28/04/2026
Prof. Richard Brown,International Consultant, Speaker
Chiropractors are arguably best known for their non-surgical, non-pharmacological approach to evidence-based spine care.
This includes spinal manipulation, often referred to by chiropractors as “spinal adjustment”.
It cannot be learned overnight or during weekend courses or by watching reels on social media.
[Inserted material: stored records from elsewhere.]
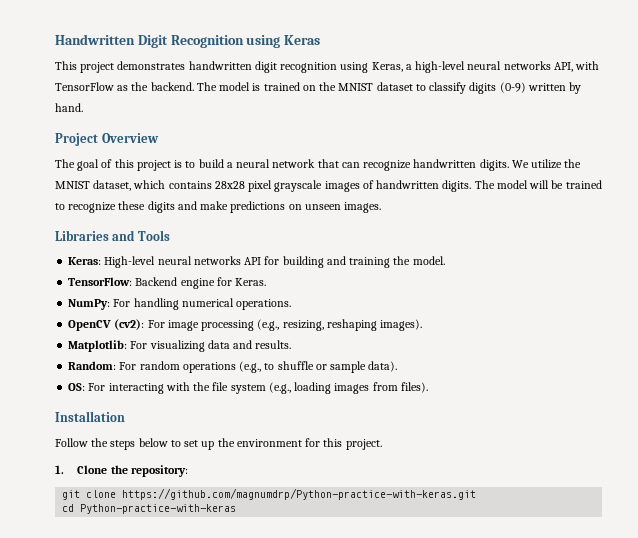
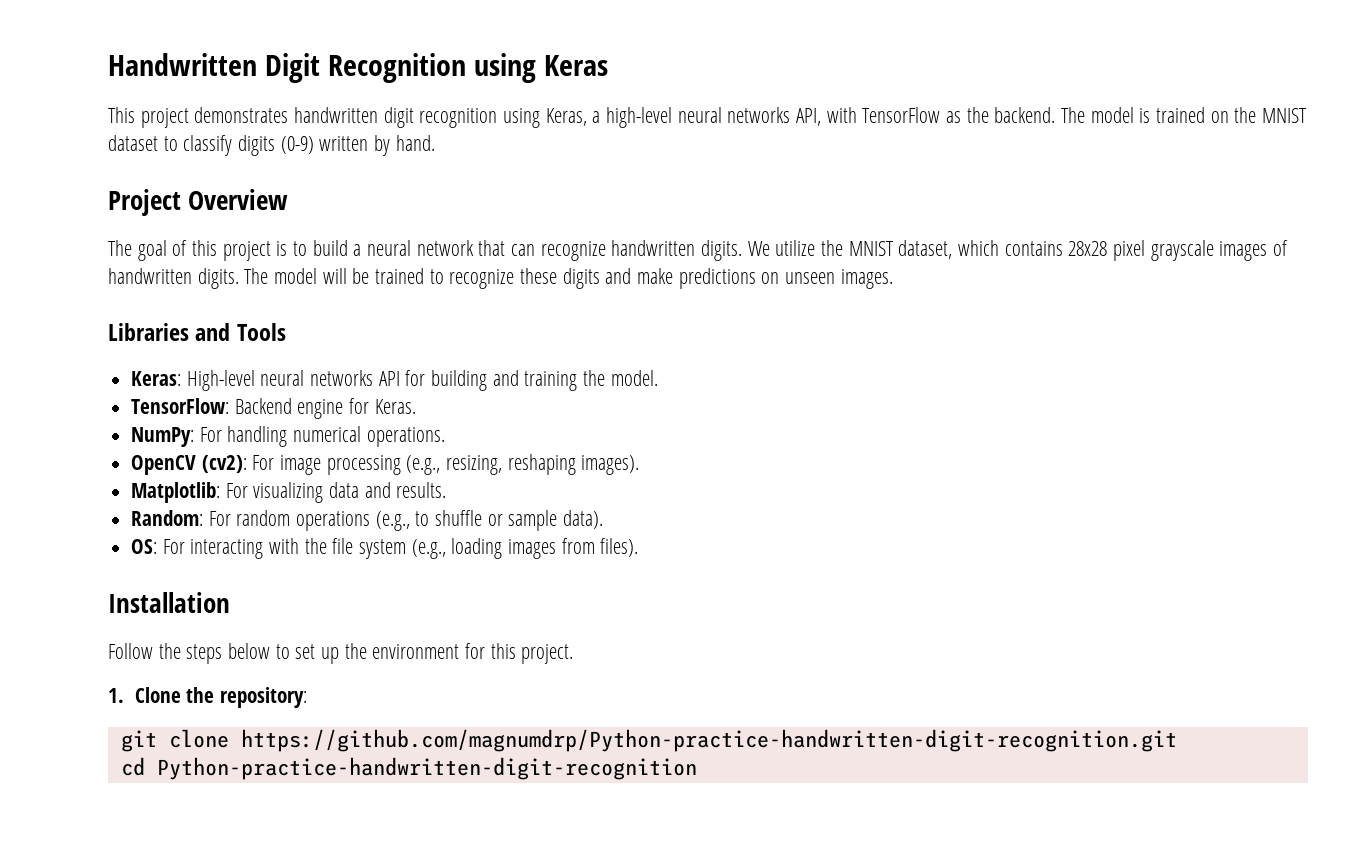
- git clone https://github.com/magnumdrp/Python-practice-with-keras.git
+ git clone https://github.com/magnumdrp/Python-practice-handwritten-digit-recognition.git
- cd Python-practice-with-keras
+ cd Python-practice-handwritten-digit-recognition

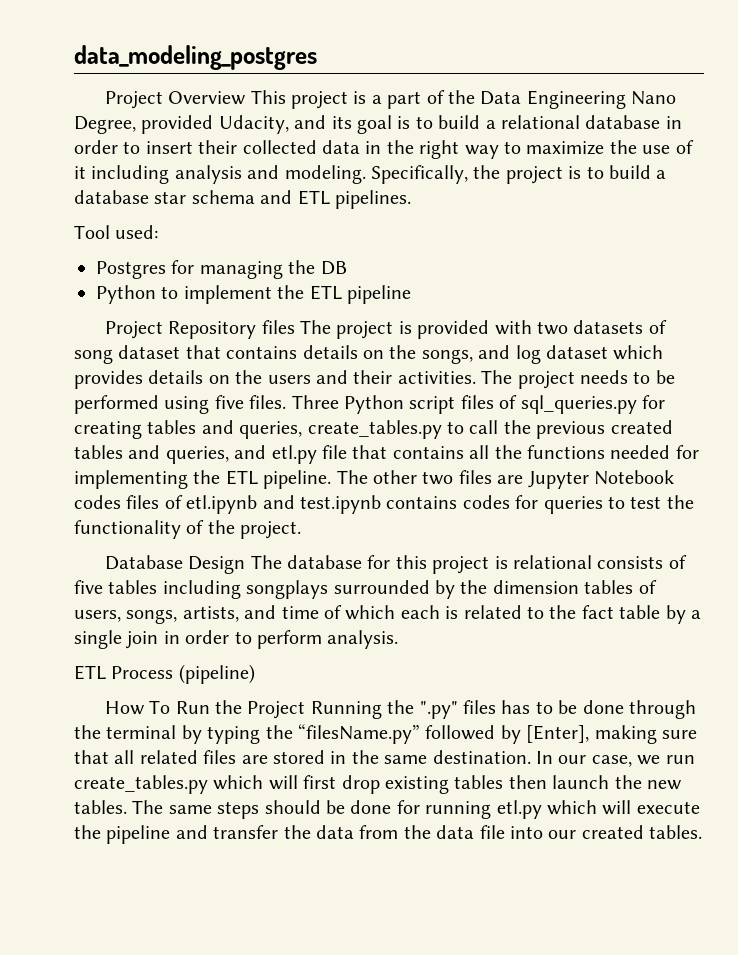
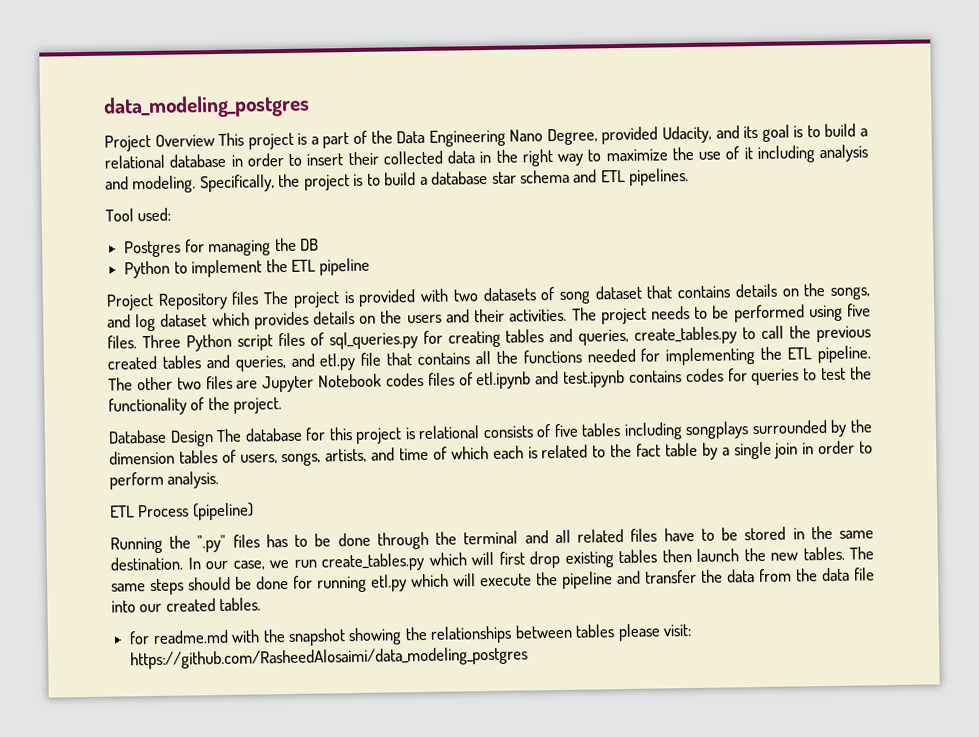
- How To Run the Project Running the ".py" files has to be done through the terminal by typing the “filesName.py” followed by [Enter], making sure that all related files are stored in the same destination.
+ Running the ".py" files has to be done through the terminal and all related files have to be stored in the same destination.
+ for readme.md with the snapshot showing the relationships between tables please visit: https://github.com/RasheedAlosaimi/data_modeling_postgres

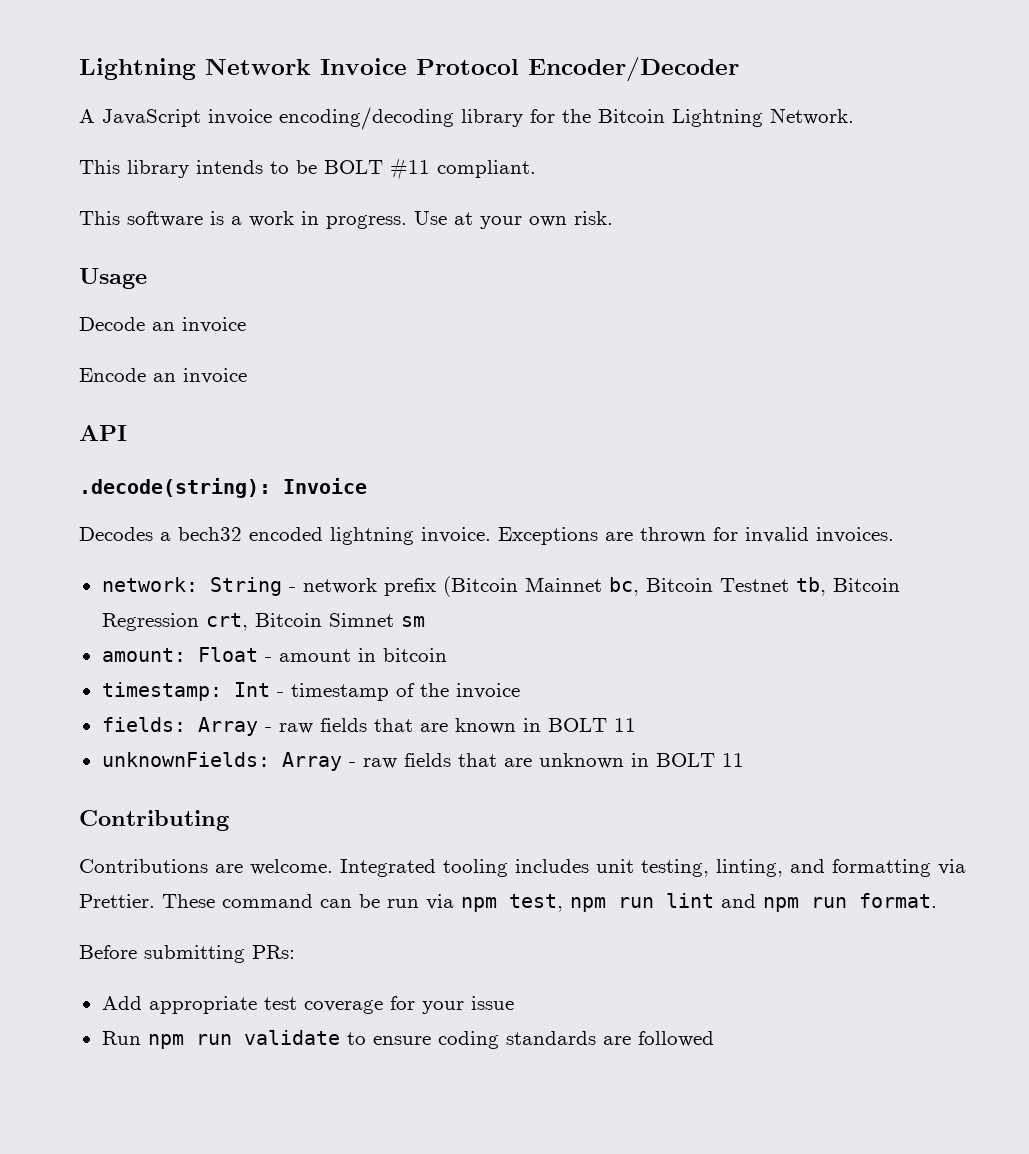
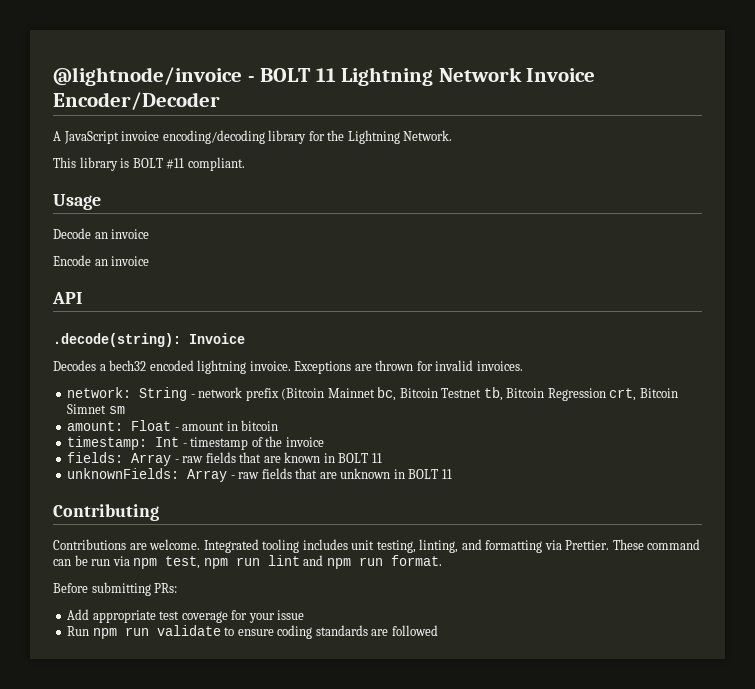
- Lightning Network Invoice Protocol Encoder/Decoder
+ @lightnode/invoice - BOLT 11 Lightning Network Invoice Encoder/Decoder
- A JavaScript invoice encoding/decoding library for the Bitcoin Lightning Network.
+ A JavaScript invoice encoding/decoding library for the Lightning Network.
- This library intends to be BOLT #11 compliant.
+ This library is BOLT #11 compliant.
- This software is a work in progress. Use at your own risk.

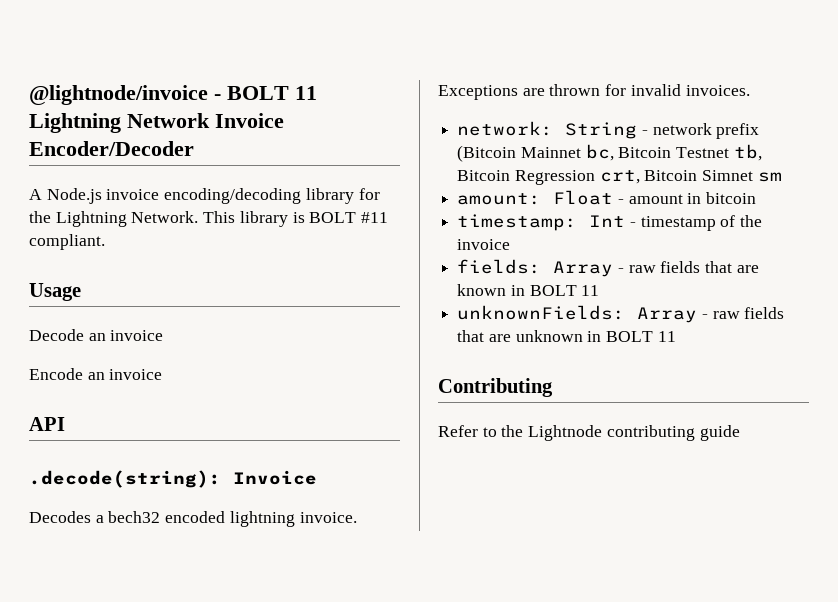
- A JavaScript invoice encoding/decoding library for the Lightning Network.
- This library is BOLT #11 compliant.
+ A Node.js invoice encoding/decoding library for the Lightning Network. This library is BOLT #11 compliant.
- Contributions are welcome. Integrated tooling includes unit testing, linting, and formatting via Prettier. These command can be run via npm test, npm run lint and npm run format.
- Before submitting PRs:
- Add appropriate test coverage for your issue
- Run npm run validate to ensure coding standards are followed
+ Refer to the Lightnode contributing guide

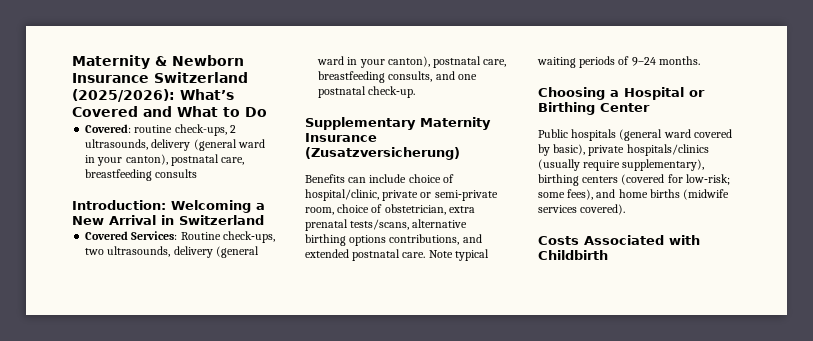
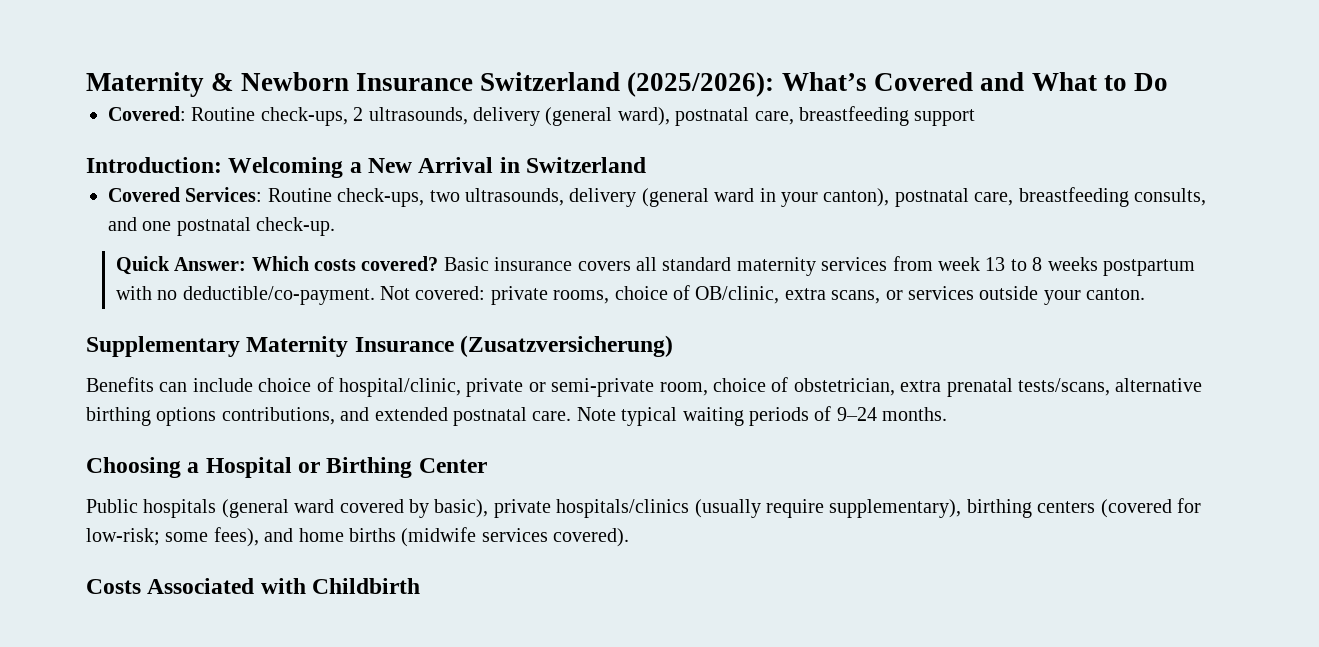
- Covered: routine check-ups, 2 ultrasounds, delivery (general ward in your canton), postnatal care, breastfeeding consults
+ Covered: Routine check-ups, 2 ultrasounds, delivery (general ward), postnatal care, breastfeeding support
+ Quick Answer: Which costs covered? Basic insurance covers all standard maternity services from week 13 to 8 weeks postpartum with no deductible/co-payment. Not covered: private rooms, choice of OB/clinic, extra scans, or services outside your canton.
It takes years of training and practice to develop complex psychomotor skills to detect dysfunctional vertebral joints and deliver safe, precise manual techniques to restore and optimise movement.
Chiropractors receive years of training so that they can recognise those patients most likely to benefit from spinal manipulation and those for whom other approaches might be more beneficial.
Within modern, evidence-based chiropractic care, spinal manipulation/adjustment is:
🔹Applied selectively, not routinely
🔹Based on clinical reasoning and patient consent
🔹Used to reduce pain and improve function
🔹Integrated with education, exercise, and active rehabilitation
International clinical guidelines have long recognised spinal manipulation as one of several non-surgical options for managing spinal pain, particularly as part of a broader, multimodal approach.
Chiropractic is a profession, not a technique. We have a duty to apply our skills judiciously and know when and when not to apply manual techniques. Anything less turns us into technicians, to the detriment of the populations we serve.